Getting Ready For Stability After COVID-19

Getting Ready For Stability After COVID-19

Perspectives Article

As we move through this global health crisis, fast-moving consumer goods (FMCG) companies are coping with their respective challenges, mostly focusing on ensuring product availability on shelf through massive supply chain crisis management. 

Given the rush of consumers stockpiling essentials, many retailers have placed purchase restrictions on key categories and curbed promotions to limit bulk buying. Additionally, most retailers and manufacturers have reduced their range of products to allow more space for the top-selling items in key categories. In similar fashion, online retailers have limited their delivery to critical categories to ensure they could face the supply challenge. Even some governments have temporarily banned the export of key categories such as rice and masks.

In these extraordinary conditions, it has become extremely difficult for companies to focus beyond the day to day. A handful of retailers and FMCG manufacturers, however, have created dedicated SWAT teams to develop strong action plans for when stability returns. This is a sound strategy, as manufacturers and retailers will need to manage the full reset that the FMCG industry will experience, but they need to do so proactively and well ahead of the reset time to ensure their relevance in the marketplace.

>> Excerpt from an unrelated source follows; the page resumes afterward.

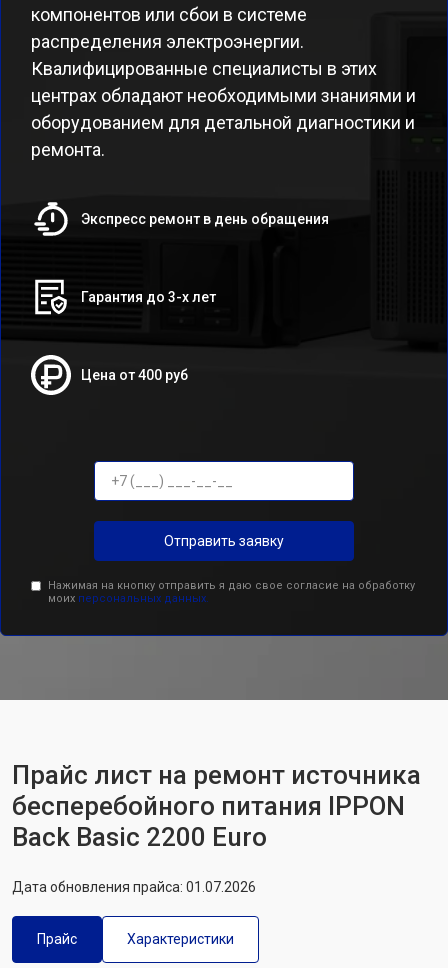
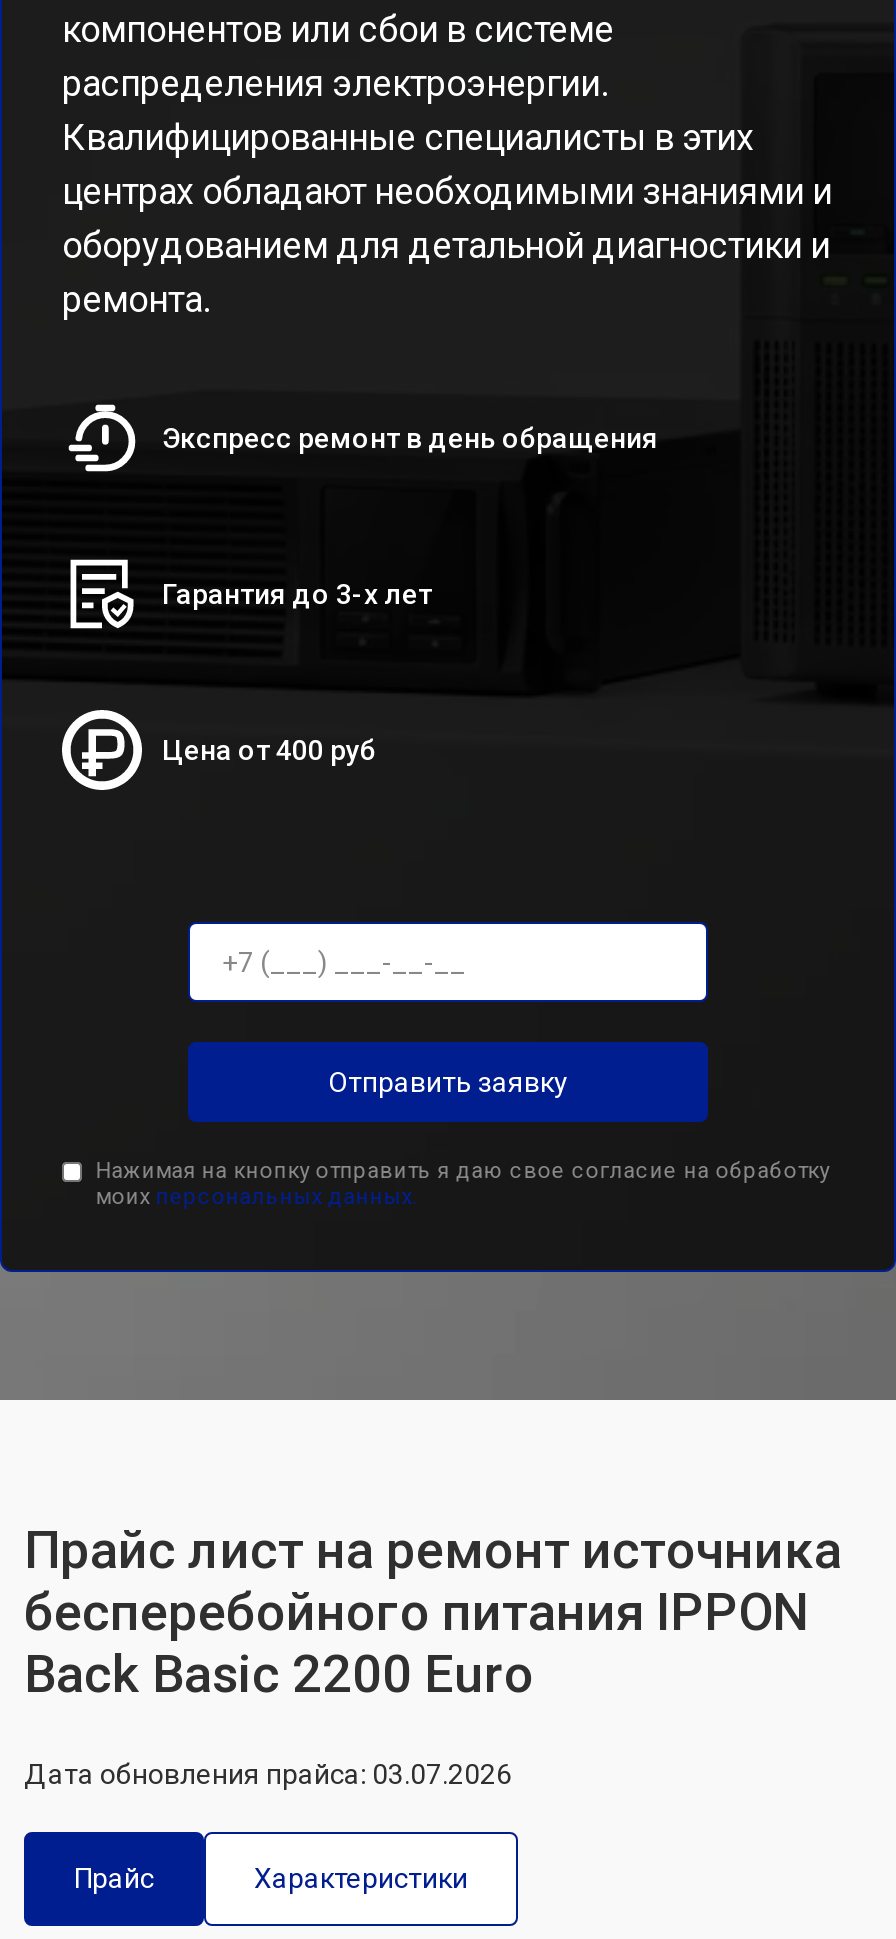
- Дата обновления прайса: 01.07.2026
+ Дата обновления прайса: 03.07.2026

Most manufacturers will strive to reposition their offers to cater to the new needs emerging in their markets. These new consumer needs, or accelerators, will increasingly require localization, quality, efficacy, transparency and technology to be part of a FMCG product offering.

Different categories will warrant different priorities that FMCG manufacturers will need to address as they build their post-COVID action plans. We can address these different priorities by breaking down FMCG categories into three big buckets:

  1. Categories facing incremental demand during the COVID crisis. The incremental demand will likely raise the baseline for these categories above pre-crisis levels (laundry sanitizers, vitamins, multi-purpose cleaners, antiseptic liquids, hand soaps, etc.).
  2. Categories that grew in the short term due to pantry loading. The baseline for these will likely return to pre-crisis levels (pasta, canned food, toilet paper, soup, rice, etc.).
  3. Categories that faced volume declines during the crisis (cosmetics, beverages, impulse, confectionery, etc.).

Let’s take a closer look at these three category buckets.


Manufacturers in these categories will want to look for competitive advantages in three main areas:

  1. Expanding the reach of their products and categories to capture the increased demand in the new normal. While the distribution expansion in modern trade can mostly be negotiated centrally, the traditional trade expansion will require much more effort through the deployment of a dedicated sales force (or a strong local distributor). Having the ability to adopt a Pareto approach (80/20 rule) by targeting the key category outlets (for instance, the 20% of outlets contributing to 50% of category sales) will be critical to quickly capture the new demand.
  2. Both manufacturers and retailers will be looking at increasing the overall space of these categories, which will require clear recommendations on the right number of SKUs to carry to fit that space, customize the assortment by store type and geography, and, eventually, help retailers design planograms that will maximize the sales of the category while minimizing out-of-stocks in this new normal.  
  3. As manufacturers emerge from the crisis with newly negotiated trade agreements with retailers, they will want to ensure to compensate modern trade retailers for compliance and be on their toes to react quickly to any out-of-stock situation. As these companies expand their distribution in traditional trade, they will want to put in place retailers’ incentive programs to ensure they offset competition right from the start of the reset. Linking the sales team’s remuneration to performance will become a must.


These categories will most likely leverage the early post-COVID time to reset the promo game for 2020 and beyond. With the extraordinary peak in sales that these categories have seen during COVID times, manufacturers have most likely already hit their yearly sales targets and have hence the space to completely reset the promo intensity of their category, reposition their pricing architecture, increase profits throughout 2020 (without compromising on volume targets) and redefine their new promo baseline for the following years. Many manufacturers in these categories have been wondering for years how to stop the promo spiral they were involved in… that could well be the best possible time to do so.


These manufacturers will need to battle hard as they go through the market reset. They will be feeling a big pressure on their overall retail space and will require solid arguments to compete. At the same time, promo levels will likely increase since retailers and manufacturers will be trying to recover from the volume impact created during the first half of the year. Manufacturers will eventually look at reviving the reduced interest for their product categories, and we’ll likely see category leaders and challengers adopting a category-focused communication (versus a product-centric one).

As we move toward the post-COVID era, retailers and FMCG manufacturers will need to tackle these issues proactively and work hand in hand, equipped with solid data-driven insights, to rebound in what announces to be the biggest shift in price, promotion, and assortment of the century.